Parmi les banquiers ouest-africains, Bernard Koné Dossongui fait, lui, figure d’ancien. En 2012, il avait cédé la majorité des parts des filiales d’Afrique de l’Ouest de son holding Atlantic Financial Group au groupe marocain Banque populaire, ne conservant qu’une présence au Cameroun. Mais, en 2020, l’investisseur ivoirien avait opéré un retour surprise sur le devant de la scène en reprenant trois filiales de BNP au Mali, ainsi qu’aux Comores et au Gabon. L’expansion de son groupe devrait prochainement se poursuivre en Côte d’Ivoire, où il attend le feu vert des autorités pour l’obtention d’une licence et prévoit un changement de marque pour toutes ses filiales. Le PCA du holding, Léon Konan Koffi, l’a confirmé : « Nous travaillons à la refonte de notre image. Toutes nos banques vont être “rebrandées” AFG Bank d’ici à la fin de l’année.»

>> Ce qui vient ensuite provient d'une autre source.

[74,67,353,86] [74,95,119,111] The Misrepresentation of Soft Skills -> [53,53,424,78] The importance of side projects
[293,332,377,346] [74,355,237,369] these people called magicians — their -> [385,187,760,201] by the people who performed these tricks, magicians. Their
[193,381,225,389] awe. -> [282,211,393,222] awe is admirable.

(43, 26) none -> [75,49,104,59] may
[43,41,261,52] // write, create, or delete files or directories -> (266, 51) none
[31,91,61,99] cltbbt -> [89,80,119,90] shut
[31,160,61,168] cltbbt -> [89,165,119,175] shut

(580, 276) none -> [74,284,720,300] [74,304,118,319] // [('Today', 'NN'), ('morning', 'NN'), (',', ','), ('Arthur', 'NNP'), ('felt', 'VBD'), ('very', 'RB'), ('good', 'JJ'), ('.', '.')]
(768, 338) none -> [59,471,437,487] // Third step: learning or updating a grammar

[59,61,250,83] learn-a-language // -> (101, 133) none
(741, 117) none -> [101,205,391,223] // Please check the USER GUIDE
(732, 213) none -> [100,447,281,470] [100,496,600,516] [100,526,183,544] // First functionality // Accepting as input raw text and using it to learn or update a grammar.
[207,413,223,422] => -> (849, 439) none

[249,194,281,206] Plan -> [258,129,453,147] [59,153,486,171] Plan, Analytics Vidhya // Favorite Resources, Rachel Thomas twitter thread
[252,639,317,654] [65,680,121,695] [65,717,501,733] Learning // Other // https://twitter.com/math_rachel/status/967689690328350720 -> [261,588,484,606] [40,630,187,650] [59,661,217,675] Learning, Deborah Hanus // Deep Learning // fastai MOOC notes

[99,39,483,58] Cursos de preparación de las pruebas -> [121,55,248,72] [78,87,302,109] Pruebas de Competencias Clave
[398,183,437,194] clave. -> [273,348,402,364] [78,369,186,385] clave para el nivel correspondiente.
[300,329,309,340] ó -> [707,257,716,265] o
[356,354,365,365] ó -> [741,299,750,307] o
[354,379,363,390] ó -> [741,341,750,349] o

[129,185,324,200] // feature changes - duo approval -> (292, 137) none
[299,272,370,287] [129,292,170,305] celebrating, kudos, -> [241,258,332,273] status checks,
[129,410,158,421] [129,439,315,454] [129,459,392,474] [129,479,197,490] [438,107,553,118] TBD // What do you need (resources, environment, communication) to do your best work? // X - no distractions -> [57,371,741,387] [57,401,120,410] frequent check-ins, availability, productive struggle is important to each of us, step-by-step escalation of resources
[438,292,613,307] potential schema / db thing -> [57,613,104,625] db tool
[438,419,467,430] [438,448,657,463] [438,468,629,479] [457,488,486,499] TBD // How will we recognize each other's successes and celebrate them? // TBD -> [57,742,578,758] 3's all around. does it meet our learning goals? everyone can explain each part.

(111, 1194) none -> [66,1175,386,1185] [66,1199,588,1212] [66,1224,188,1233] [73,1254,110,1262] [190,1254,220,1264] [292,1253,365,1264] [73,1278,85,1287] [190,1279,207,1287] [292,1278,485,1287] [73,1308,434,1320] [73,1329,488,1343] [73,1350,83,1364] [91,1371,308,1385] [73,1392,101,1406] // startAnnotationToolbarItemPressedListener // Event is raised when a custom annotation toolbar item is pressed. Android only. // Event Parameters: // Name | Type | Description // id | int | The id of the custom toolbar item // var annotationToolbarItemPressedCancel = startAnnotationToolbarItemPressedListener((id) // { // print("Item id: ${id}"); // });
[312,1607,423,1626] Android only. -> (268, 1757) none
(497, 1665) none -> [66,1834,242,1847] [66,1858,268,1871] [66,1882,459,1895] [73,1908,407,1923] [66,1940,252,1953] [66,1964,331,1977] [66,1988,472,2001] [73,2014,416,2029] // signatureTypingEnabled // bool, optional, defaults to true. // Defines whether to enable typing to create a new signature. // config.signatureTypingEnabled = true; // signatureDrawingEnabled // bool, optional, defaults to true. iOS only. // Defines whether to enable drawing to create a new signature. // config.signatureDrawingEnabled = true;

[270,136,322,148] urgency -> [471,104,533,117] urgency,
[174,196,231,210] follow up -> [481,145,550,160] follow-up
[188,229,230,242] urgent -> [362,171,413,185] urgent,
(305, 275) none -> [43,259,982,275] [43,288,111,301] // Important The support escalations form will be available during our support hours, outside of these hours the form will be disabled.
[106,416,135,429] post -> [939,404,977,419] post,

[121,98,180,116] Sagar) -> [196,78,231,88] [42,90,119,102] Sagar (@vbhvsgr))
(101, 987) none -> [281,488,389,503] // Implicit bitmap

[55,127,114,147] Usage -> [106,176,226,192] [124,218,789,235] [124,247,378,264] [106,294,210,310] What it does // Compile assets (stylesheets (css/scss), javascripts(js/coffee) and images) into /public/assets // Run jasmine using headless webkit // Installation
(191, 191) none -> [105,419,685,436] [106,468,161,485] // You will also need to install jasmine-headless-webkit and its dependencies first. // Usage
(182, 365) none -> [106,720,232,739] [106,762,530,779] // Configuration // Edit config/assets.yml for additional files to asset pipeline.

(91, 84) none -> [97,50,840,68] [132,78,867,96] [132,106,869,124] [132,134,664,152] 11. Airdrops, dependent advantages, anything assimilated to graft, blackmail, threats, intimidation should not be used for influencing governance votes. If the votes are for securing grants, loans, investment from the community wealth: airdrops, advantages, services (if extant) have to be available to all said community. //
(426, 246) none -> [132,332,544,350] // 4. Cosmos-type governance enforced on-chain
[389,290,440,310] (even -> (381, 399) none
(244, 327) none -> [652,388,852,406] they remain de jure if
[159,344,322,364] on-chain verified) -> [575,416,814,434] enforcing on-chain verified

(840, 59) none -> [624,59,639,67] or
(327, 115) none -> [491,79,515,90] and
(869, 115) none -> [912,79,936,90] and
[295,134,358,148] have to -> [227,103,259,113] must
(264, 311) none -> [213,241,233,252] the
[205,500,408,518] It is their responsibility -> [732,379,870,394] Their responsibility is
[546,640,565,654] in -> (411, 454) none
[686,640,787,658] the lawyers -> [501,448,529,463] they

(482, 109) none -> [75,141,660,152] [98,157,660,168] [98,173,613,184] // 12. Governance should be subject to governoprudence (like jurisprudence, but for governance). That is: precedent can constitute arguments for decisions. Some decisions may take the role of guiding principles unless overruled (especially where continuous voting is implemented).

Cette évolution, qui s’accompagnera aussi d’une réorganisation des différentes filiales, aurait pu être plus rapide, mais l’entrepreneur a préféré attendre d’être mis hors de cause, à la fin de 2021, par les régulateurs d’Afrique centrale et d’Afrique de l’Ouest, qui soupçonnaient ses établissements de blanchiment de capitaux et de financement d’activités terroristes. Bernard Koné Dossongui prévoit d’axer son projet autour des nouvelles technologies, avec pour objectif de contribuer à l’inclusion financière.

Admettant que la dynamique en cours va aboutir à des regroupements, Abdoulaye Kouafilann Sory prévient toutefois qu’il ne faudra pas se précipiter « pour ne pas faire disparaître les petites banques, plus réactives et attentives aux demandes de petits financements ». Que ce soit Vista Bank, IB Bank Holding ou Atlantic Financial Group, tous vont devoir néanmoins doper leurs fonds propres pour pouvoir contrer les leaders, insiste le financier JeanLuc Konan, créateur du groupe spécialisé dans la mésofinance Cofina, également ancien patron des filiales de United Bank of Africa au Gabon et au Sénégal.

Relever le défi de la gouvernance

« Nous allons vers des vagues de consolidation comme au Nigeria ou en Afrique du Sud. Cela passe d’abord par la guerre aux fonds propres, pour être forts et réaliser des économies d’échelle. D’autant plus que nous avons rarement vu des alliances stratégiques qui ont convergé vers des fusions ; à cause des ego, chacun voulant diriger sa banque », explique le financier.

Ces groupes bancaires locaux doivent aussi relever le défi de la gouvernance, dans un secteur où l’activité est très réglementée. Et pas uniquement pour être en conformité avec les textes de l’Umoa, précise l’avocat Dramane Sanou, ancien juriste de la Commission bancaire de l’institution. « S’ils veulent se développer en Europe ou aux ÉtatsUnis en ouvrant des succursales ou des filiales ; et nouer des partenariats bancaires pour les règlements et les paiements à l’international, il y a beaucoup d’exigences et de règles à respecter. La Banque centrale européenne ou la Fed américaine peuvent empêcher un groupe implanté dans sa zone de nouer des relations avec un établissement africain si elles n’ont pas la garantie que toutes les mesures ont été prises pour éviter le blanchiment de capitaux ou le financement du terrorisme », prévient-il. Un pari sur l’avenir qui mettra en lumière – ou non – la capacité des nouveaux acteurs de la finance africaine à se hisser aux standards mondiaux.